Listed Building – Grade II
- Official name: Town Hall and Clock Tower
- Designated: 7 January 1952
- Reference no.: 1144042

= Grampound Town Hall =

Municipal building in Grampound, Cornwall, England

 Grampound Town Hall is a municipal building in Fore Street, Grampound, Cornwall, England. The structure, which now accommodates a heritage centre, is a Grade II listed building.

==History==
The town hall was designed in the neoclassical style, built in rubble masonry and, in its earliest form, dates to 1614. It was originally open on the ground floor, so markets could be held, with four large pillars supporting the assembly room on the first floor. Although elements of the original structure have survived, including the 17th century ceiling in the assembly room, the building was substantially reconstructed in the early 18th century,

A school was established in the town hall by the Buller family of Morval House in the late 18th century.
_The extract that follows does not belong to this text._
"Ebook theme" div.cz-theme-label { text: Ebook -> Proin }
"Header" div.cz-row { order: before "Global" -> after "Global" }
The right of the borough council to elect members of parliament was removed, due to widespread corruption, in 1821, and the borough council, which had not met for many years, was abolished under the Municipal Corporations Act 1883.
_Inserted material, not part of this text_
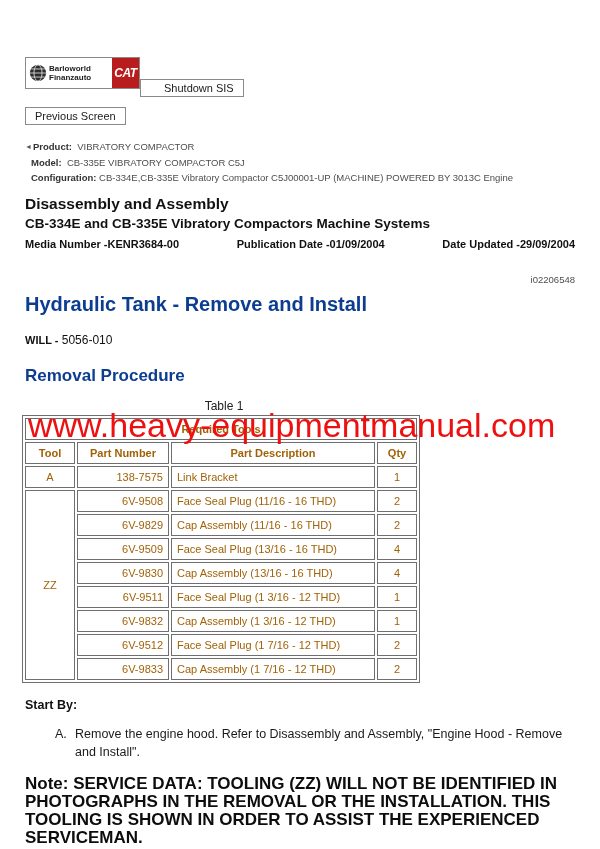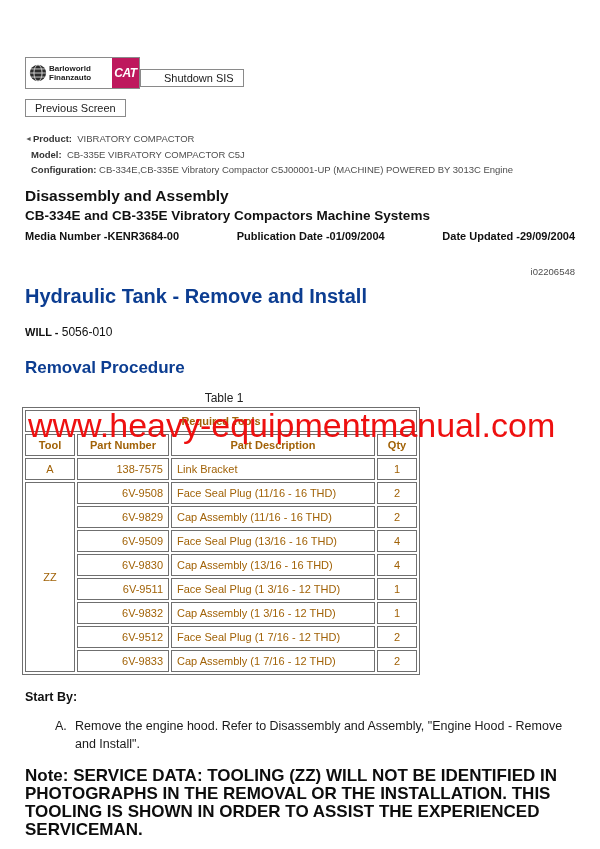"CAT" .cat-box { background: #be185d -> #b91c1c }
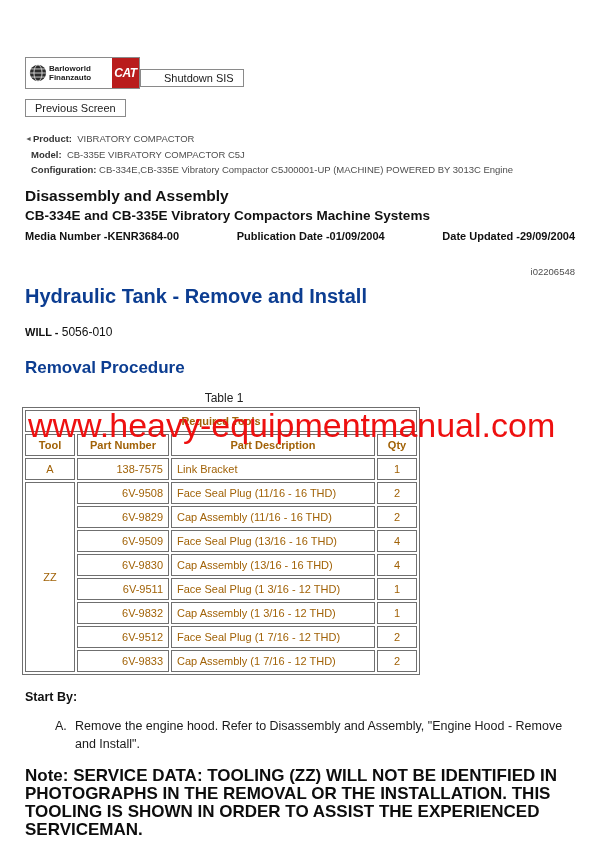"Shutdown SIS" .shutdown-btn { margin-top: 12px -> 22px }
The building was reconstructed again, with the ground floor becoming fully enclosed, in 1894. The design then involved an asymmetrical main frontage of four bays facing onto Fore Street. The end bays contained doorways with timber lintels, while the two central bays were fenestrated with cross windows on both floors with small gables above. A small clock tower, faced in slate and surmounted by a cupola and a weather vane, was installed at the left-hand end of the building. The clock was designed and manufactured by J. Smith and Sons at the Midland Steam Clock Works in Derby and presented to the parish by the Rev. Charles Henry Gerald Vivian of Creed Rectory. The assembly room subsequently became the meeting place of Grampound with Creed Parish Council.

A stone plaque, intended to commemorate the lives of local service personnel who had died in the First World War, was installed on the west end of the town hall in the 1920s, and an oval-shaped green plaque was installed on the west end of the town hall to recognise Grampound being named Calor Village of the Year for West England in 2007/8.

A small museum, the Grampound with Creed Heritage Centre, was established in the town hall in 2008. Artefacts accessioned included the old council minute books, as well as a series of photographs, with online access provided. The southeast corner of the town hall was badly damaged when it was hit by a car in December 2022. The building was subsequently repaired with matching stone work and re-opened in March 2024.